Production No. BPP-621

written by:
Kelly Meding

edited by: JAC and EagleEye

MEET THE CAST

Major Crime, Friday Evening

The week was winding to a close and all were grateful for it. An outbreak of arson had kept Major Crime's detectives on their toes, particularly Jim Ellison and Blair Sandburg. Jim had been treated for smoke inhalation twice since Tuesday afternoon. They had it all planned out: go home, order a pizza, crash on the couch, and not set foot out of the loft until Monday morning.

Funny how things never work out.

"Ellison, Sandburg!" Simon Banks bellowed from his office door. "My office."

The pair froze in their tracks, halfway out of the bullpen. Jim shot Sandburg an "I knew we should have left five minutes ago" look as they pivoted and walked towards the captain's office. They passed Rhonda's desk, where the blonde secretary was staring intently at her telephone, eyes wide.

"Important phone call?" Sandburg quipped as they passed.

"I'm waiting for Sean Davis to call me back," Rhonda said.

"From Park Services?" Jim asked.

"Yeah," Rhonda said. "He's double checking my booking of Frasier Park for tomorrow. If the paperwork didn't go through, I don't know what I'll do."

"Frasier Park?"

Rhonda sighed and rubbed her temples. "My sister Paula just came down with bronchitis and was supposed to do this big fundraiser for my niece's Girl Scout Troop this weekend. Since she's sick, I agreed to take over for her."

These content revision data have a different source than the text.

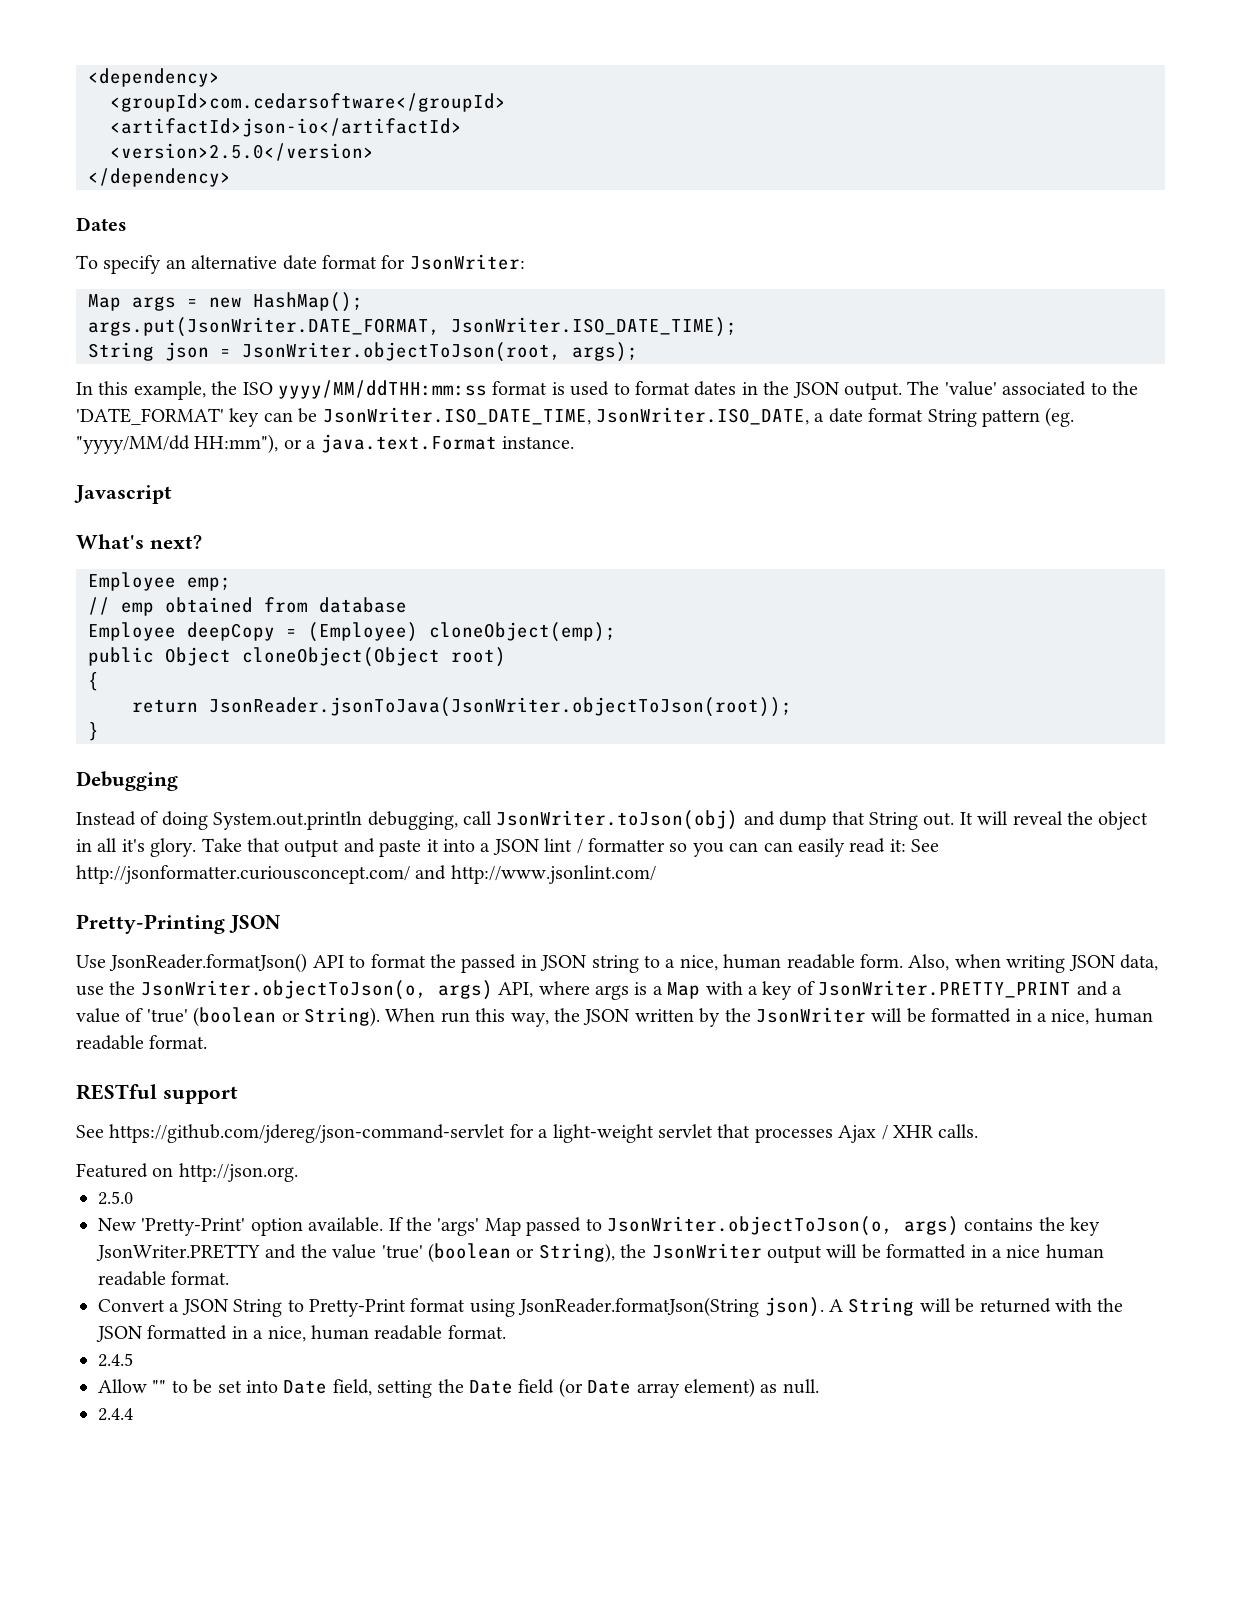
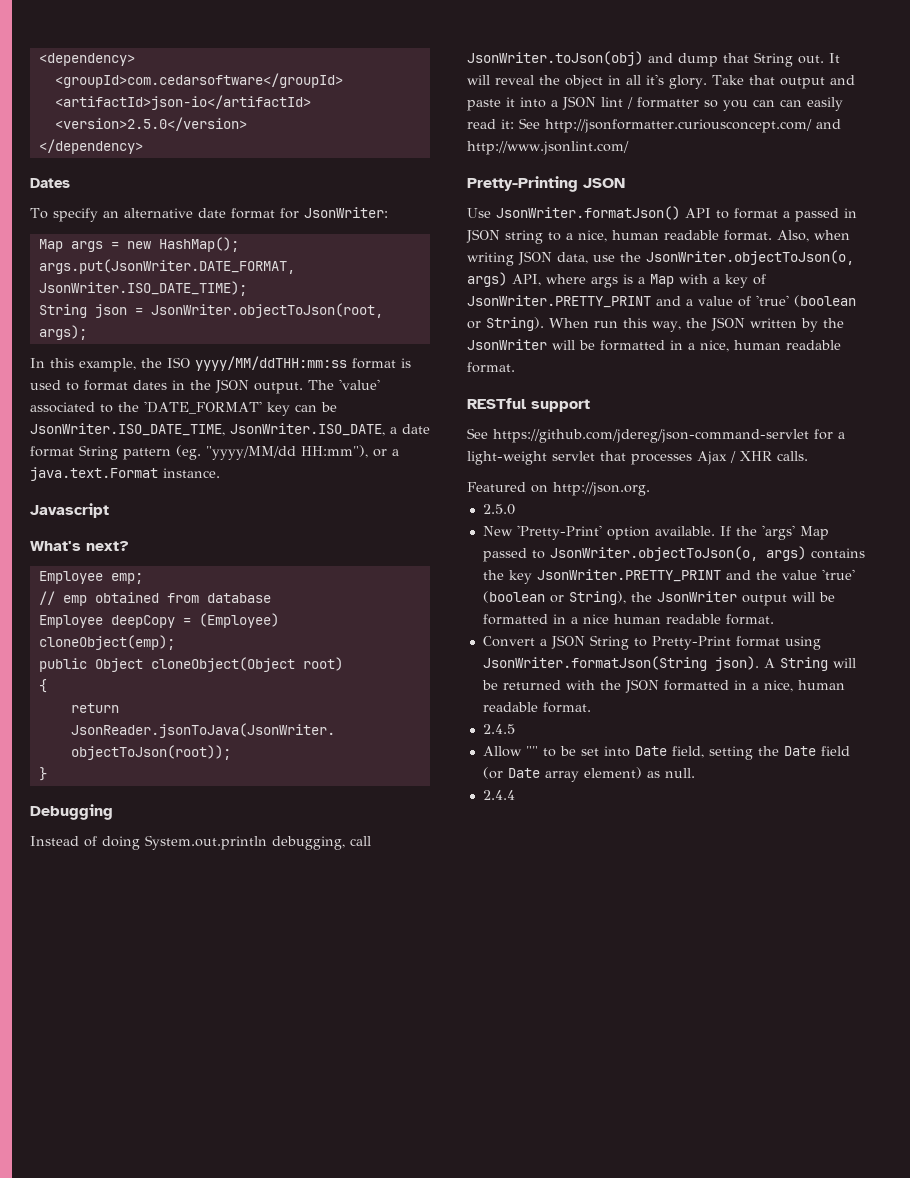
- Use JsonReader.formatJson() API to format the passed in JSON string to a nice, human readable form.
+ Use JsonWriter.formatJson() API to format a passed in JSON string to a nice, human readable format.
- If the 'args' Map passed to JsonWriter.objectToJson(o, args) contains the key JsonWriter.PRETTY and the value 'true' (boolean or String), the JsonWriter output will be formatted in a nice human readable format.
+ If the 'args' Map passed to JsonWriter.objectToJson(o, args) contains the key JsonWriter.PRETTY_PRINT and the value 'true' (boolean or String), the JsonWriter output will be formatted in a nice human readable format.
- Convert a JSON String to Pretty-Print format using JsonReader.formatJson(String json).
+ Convert a JSON String to Pretty-Print format using JsonWriter.formatJson(String json).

"That's really cool," Blair said.

She nodded. "I've already shanghaied Megan and Rafe to help out tomorrow."

Jim and Sandburg looked at each other for a moment. Blair's eyes danced with interest and Jim could tell his partner wanted to volunteer his time; which would make it impossible for Jim to say no.

"Do you need any more volunteers?" Jim asked.

"Thank you, guys, so much," Rhonda said. "But I have a feeling you're busy this weekend."

Before they could question the cryptic remark, her phone began ringing, a cue for the pair to leave. They strolled into Simon's office and settled into the chairs across from his desk. Simon looked up from his coffee mug, his mouth set in a grim line.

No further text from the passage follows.